On the other hand, the court is of the observation and belief that the motion under consideration could not have been prepared by Ramon Tumbagahan himself, who is not a lawyer but prepared by lawyer who is afraid to show his face before the court by not signing the motion himself, as counsel for Ramon Tumbagahan, and apparently to deceive the court to believe the allegation of Ramon Tumbagahan that he has not until the present, retained the services of counsel in order to secure the postponement of the trial of the above cases to the prejudice of the oppositors and defendants.' (Record on Appeal, p. 65).

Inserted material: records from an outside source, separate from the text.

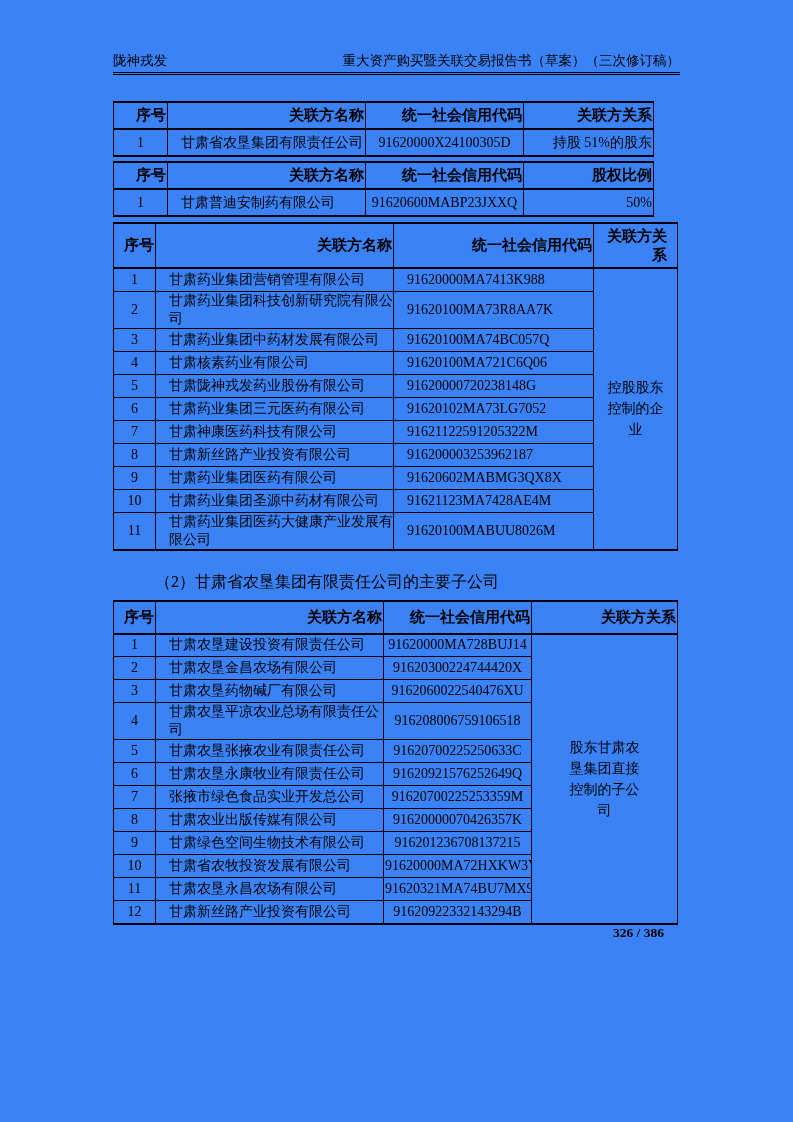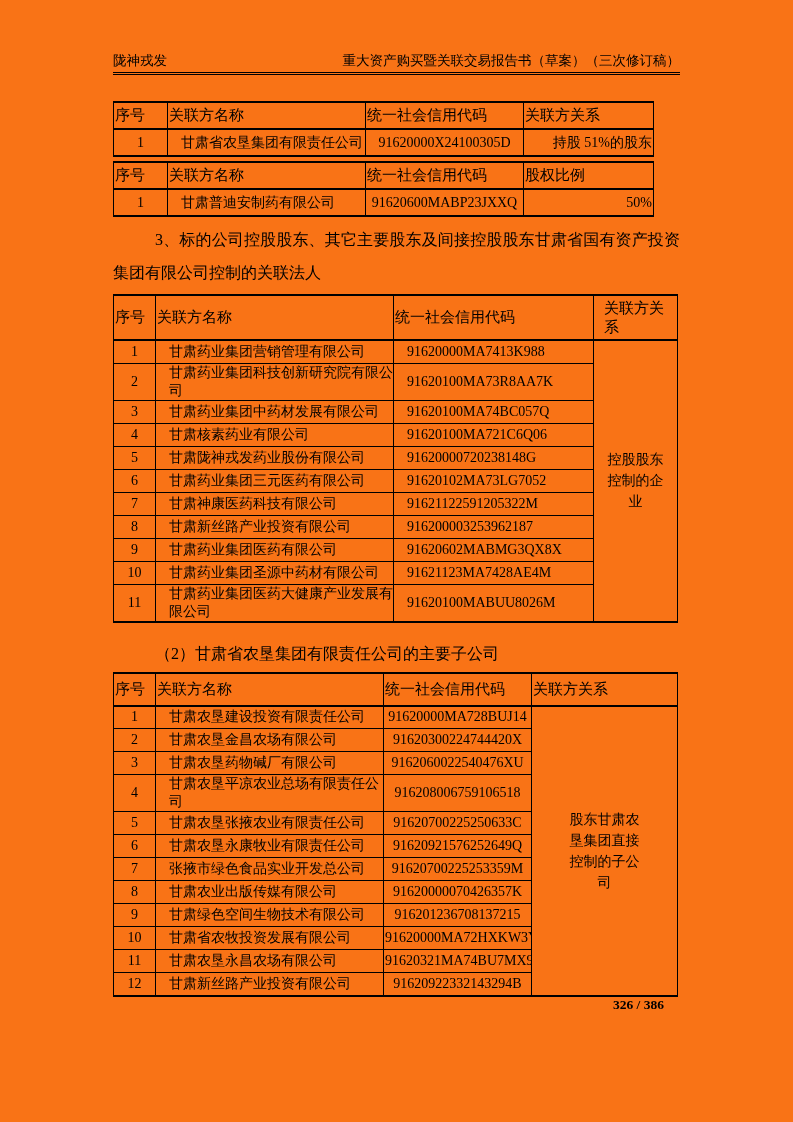--- a/index.html
+++ b/index.html
@@ -4,7 +4,7 @@
 <style>
   html,body{margin:0;padding:0;background:#888;}
   .page{
-    width:793px;height:1122px;background:#f97316;margin:0 auto;
+    width:793px;height:1122px;background:#3b82f6;margin:0 auto;
     font-family:"Liberation Serif","DejaVu Serif",serif;
     color:#000;overflow:hidden;box-sizing:border-box;position:relative;
   }

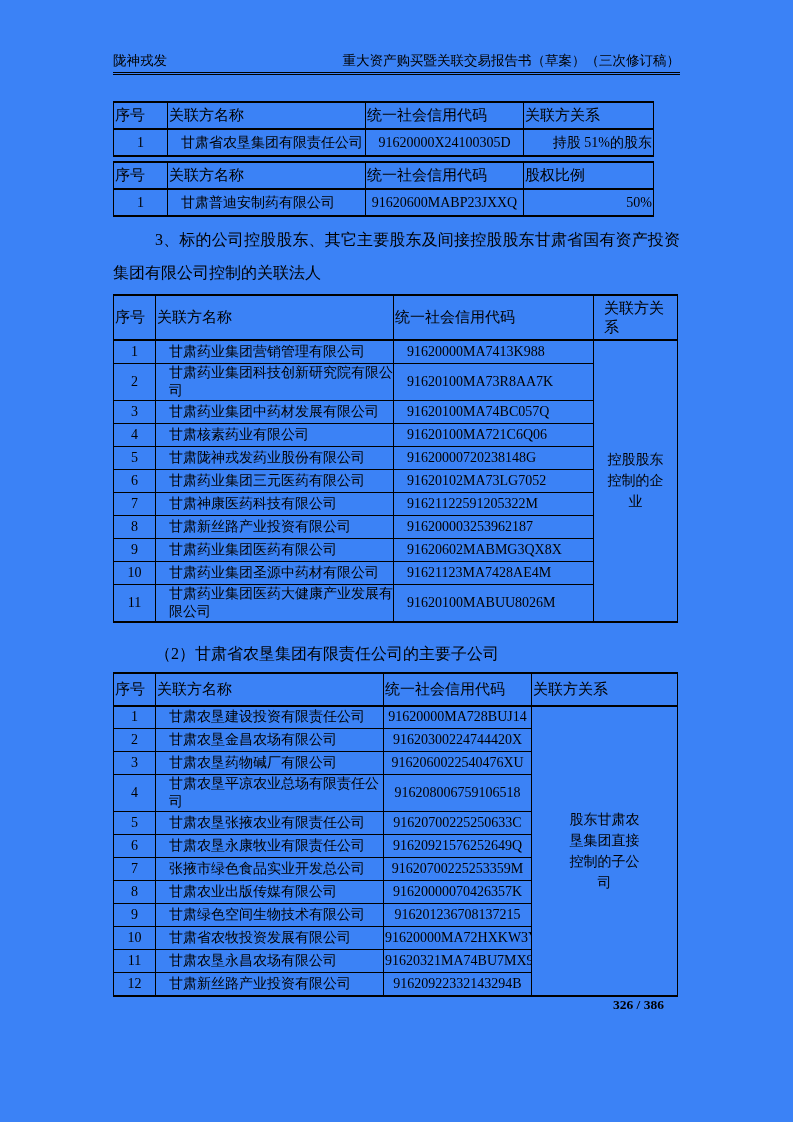--- a/index.html
+++ b/index.html
@@ -31,7 +31,7 @@
     overflow:hidden;
   }
   table.tbl thead th{
-    border-bottom:2px solid #000;font-weight:normal;text-align:left;
+    border-bottom:2px solid #000;font-weight:bold;text-align:right;
     font-size:15px;
   }
   table.tblA{width:540px;}

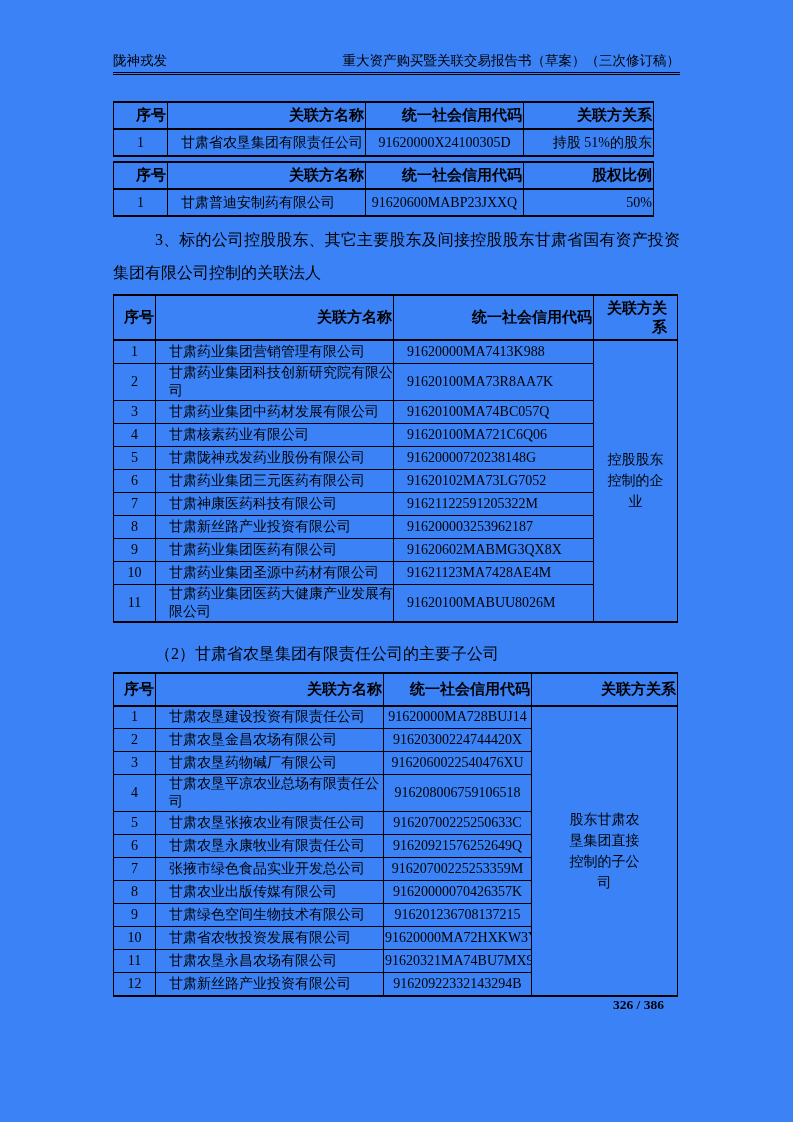--- a/index.html
+++ b/index.html
@@ -126,7 +126,6 @@
         </tbody>
     </table>
 
-    <p class="para mt-p3">3、标的公司控股股东、其它主要股东及间接控股股东甘肃省国有资产投资集团有限公司控制的关联法人</p>
 
 
     <table class="tbl tblB mt-t3" id="t3">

Petitioner having been represented by counsel, service of a copy of the order of April 15, 1968, was legally effected upon him on the date Atty. Amarga, his remaining counsel of record, actually received said copy, i.e., on April 26, 1968. The Supreme Court and this Court have invariably adhered to the rule that, where a party is represented by counsel, service of notices must be made upon counsel and not upon the party personally. Service upon counsel is sufficient and binding upon the party (Perez v. Ysip 81 Phil. 218; Hernandez v. Clapis 87 Phil. 437; Tanpinco vs. Lozada, L-17335, January 31, 1962; Valdez vs. Valdez, CA-G.R. No. 28393, May 24, 1962). This rule is mandatory and service of notice upon the party personally is not only superfluous but also legally ineffective; notice given to a party personally is not notice in law (Chaivani vs. Tancinco, 90 Phil. 862; Perez vs. Araneta, L-11788, May 16, 1958; Cabili v. Badelles, L-17786, September 29, 1962; Capicon v. Abbas, CA-G.R. No. 16870-R, 52 O.G. 6960; Aseniero vs. Fernandez, CA-G.R. No. 23527-B, May 22, 1962. (Rollo, pp. 14-18)

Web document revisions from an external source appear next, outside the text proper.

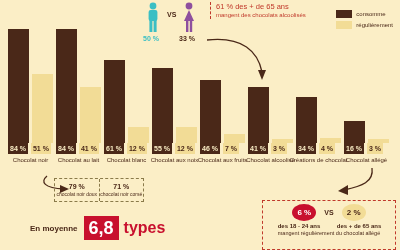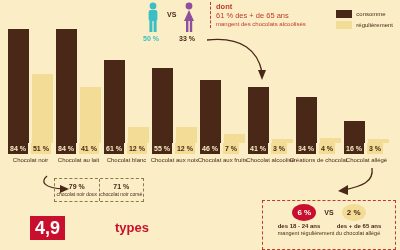--- a/index.html
+++ b/index.html
@@ -250,7 +250,6 @@
 </div>
 
 <div id="dont">
-  <div class="l1">dont</div>
   <div class="l2">61 % des + de 65 ans</div>
   <div class="l3">mangent des chocolats alcoolisés</div>
 </div>

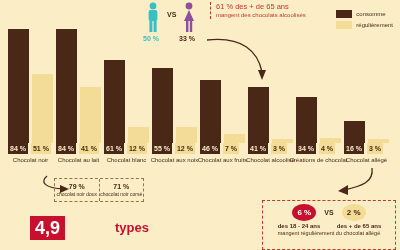--- a/index.html
+++ b/index.html
@@ -266,6 +266,7 @@
 </div>
 
 <div id="avg">
+  <span class="pre">En moyenne</span>
   <span class="num">4,9</span>
   <span class="txt">
     <span class="t1">types</span>

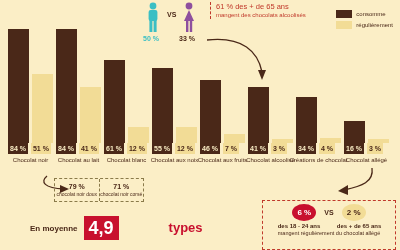--- a/index.html
+++ b/index.html
@@ -267,7 +267,7 @@
 
 <div id="avg">
   <span class="pre">En moyenne</span>
-  <span class="num">4,9</span>
+  <span class="num">6,8</span>
   <span class="txt">
     <span class="t1">types</span>
   </span>

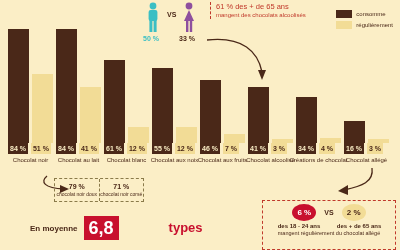--- a/index.html
+++ b/index.html
@@ -86,7 +86,7 @@
     padding:0 5px;line-height:24px;margin-right:5px;
   }
   #avg .txt{display:flex;flex-direction:column;}
-  #avg .t1{font-size:13px;font-weight:bold;color:#c8102e;line-height:12px;margin-left:45px;}
+  #avg .t1{font-size:16px;font-weight:bold;color:#c8102e;line-height:12px;}
   #avg .t2{font-size:8px;font-weight:bold;color:#4a2818;line-height:10px;}
 
   

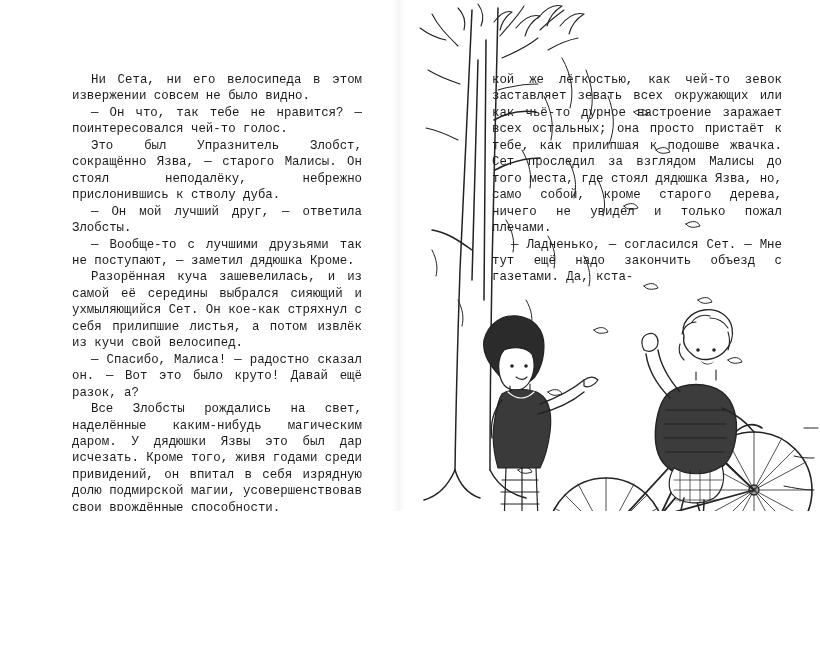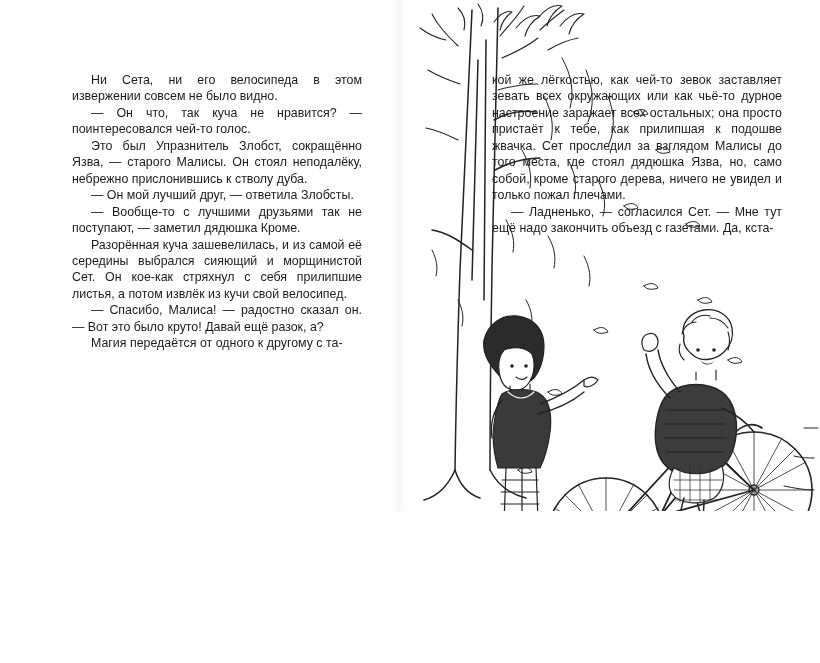--- a/index.html
+++ b/index.html
@@ -13,7 +13,7 @@
     height: 511px;
     background: #ffffff;
     overflow: hidden;
-    font-family: Liberation Sans, sans-serif;
+    font-family: Liberation Mono, monospace;
   }
 
   

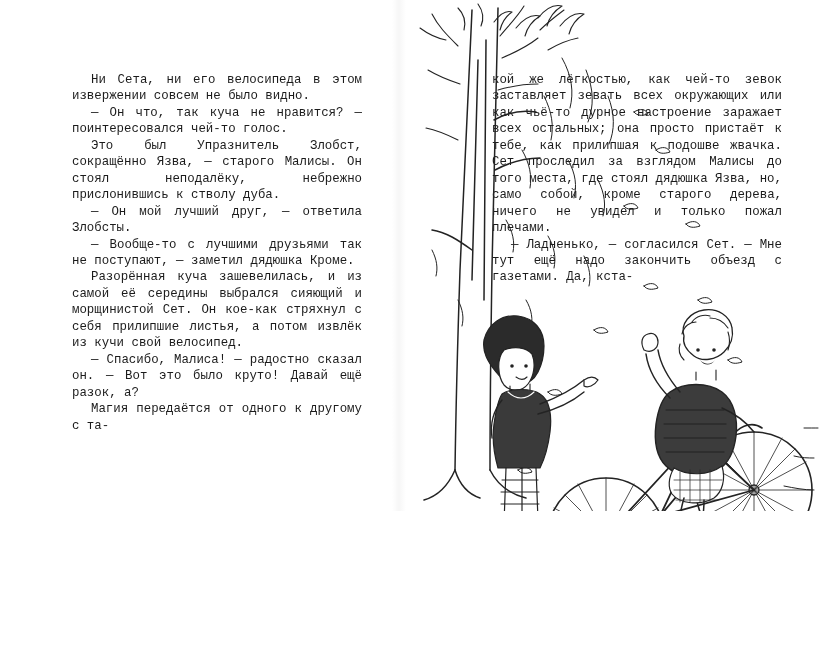--- a/index.html
+++ b/index.html
@@ -98,7 +98,7 @@
 
   <div class="col col-left">
     <p>Ни Сета, ни его велосипеда в этом извержении совсем не было видно.</p>
-    <p>— Он что, так куча не нравится? — поинтересовался чей-то голос.</p>
+    <p>— Он что, так тебе не нравится? — поинтересовался чей-то голос.</p>
     <p>Это был Упразнитель Злобст, сокращённо Язва, — старого Малисы. Он стоял неподалёку, небрежно прислонившись к стволу дуба.</p>
     <p>— Он мой лучший друг, — ответила Злобсты.</p>
     <p>— Вообще-то с лучшими друзьями так не поступают, — заметил дядюшка Кроме.</p>

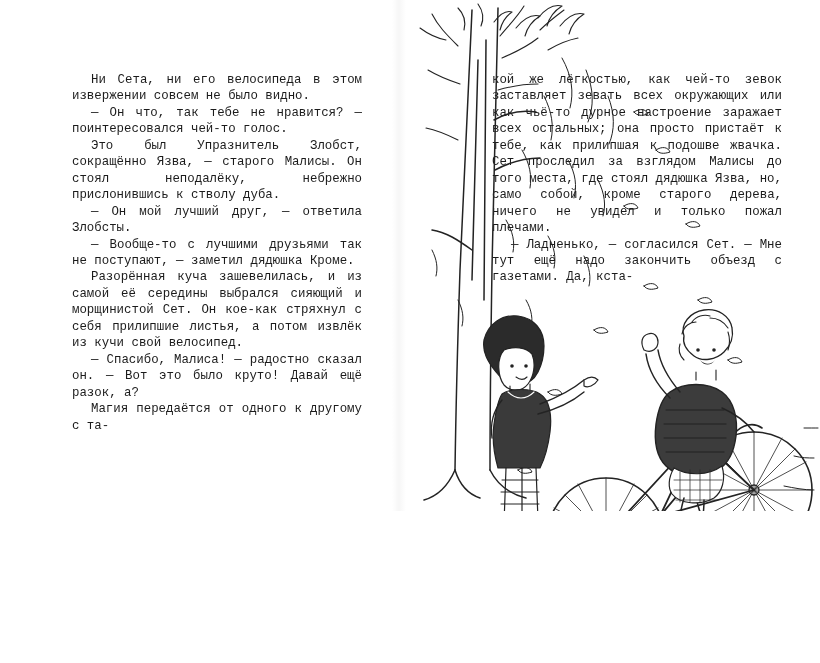--- a/index.html
+++ b/index.html
@@ -102,7 +102,7 @@
     <p>Это был Упразнитель Злобст, сокращённо Язва, — старого Малисы. Он стоял неподалёку, небрежно прислонившись к стволу дуба.</p>
     <p>— Он мой лучший друг, — ответила Злобсты.</p>
     <p>— Вообще-то с лучшими друзьями так не поступают, — заметил дядюшка Кроме.</p>
-    <p>Разорённая куча зашевелилась, и из самой её середины выбрался сияющий и морщинистой Сет. Он кое-как стряхнул с себя прилипшие листья, а потом извлёк из кучи свой велосипед.</p>
+    <p>Разорённая куча зашевелилась, и из самой её середины выбрался сияющий и ухмыляющийся Сет. Он кое-как стряхнул с себя прилипшие листья, а потом извлёк из кучи свой велосипед.</p>
     <p>— Спасибо, Малиса! — радостно сказал он. — Вот это было круто! Давай ещё разок, а?</p>
     <p>Магия передаётся от одного к другому с та-</p>
   </div>

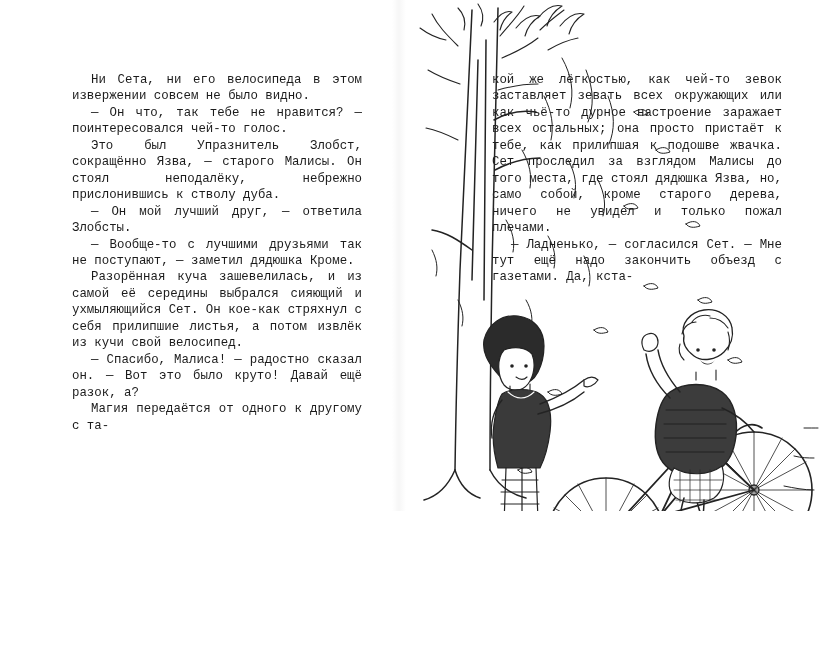--- a/index.html
+++ b/index.html
@@ -104,6 +104,7 @@
     <p>— Вообще-то с лучшими друзьями так не поступают, — заметил дядюшка Кроме.</p>
     <p>Разорённая куча зашевелилась, и из самой её середины выбрался сияющий и ухмыляющийся Сет. Он кое-как стряхнул с себя прилипшие листья, а потом извлёк из кучи свой велосипед.</p>
     <p>— Спасибо, Малиса! — радостно сказал он. — Вот это было круто! Давай ещё разок, а?</p>
+    <p>Все Злобсты рождались на свет, наделённые каким-нибудь магическим даром. У дядюшки Язвы это был дар исчезать. Кроме того, живя годами среди привидений, он впитал в себя изрядную долю подмирской магии, усовершенствовав свои врождённые способности.</p>
     <p>Магия передаётся от одного к другому с та-</p>
   </div>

This Court, therefore, affirms the appellate court's findings that Atty. Amarga was one of the counsels for petitioner and that he remained as the petitioner's counsel after Atty. Salise withdrew from the case and was discharge by the court.chanroblesvirtualawlibrary chanrobles virtual law library

There is a need to observe the legal formalities before a counsel of record may be considered relieved of his responsibility as such counsel (Cubar vs. Mendoza, 120 SCRA 768). The withdrawal as counsel of a client, or the dismissal by the client of his counsel, must be made in a formal petition filed in the case Baquiran vs. Court of Appeals, 2 SCRA 873, 878). In this case, the termination of the attorney-client relationship between the petitioner and Atty. Salise does not automatically severe the same relations between the petitioner and Atty. Amarga. Only Atty. Salise's dismissal was made of record. None was made with regard to the other counsel.chanroblesvirtualawlibrary chanrobles virtual law library

The attorney-client relation does not terminate formally until there is a withdrawal made of record; at least so far as the opposite party is concerned, the relation otherwise continues until the end of the litigation (Visitacion vs. Manit 27 SCRA 523). Unless properly relieved, the counsel is responsible for the conduct of the case (Cortez vs. Court of Appeals, 83 SCRA 31).chanroblesvirtualawlibrary chanrobles virtual law library

WHEREFORE, the petition is hereby DISMISSED for lack of merit. The questioned decision of the Court of Appeals is AFFIRMED.chanroblesvirtualawlibrary chanrobles virtual law library

SO ORDERED.

Fernan, C.J., Feliciano, Bidin and Cortes, JJ., concur.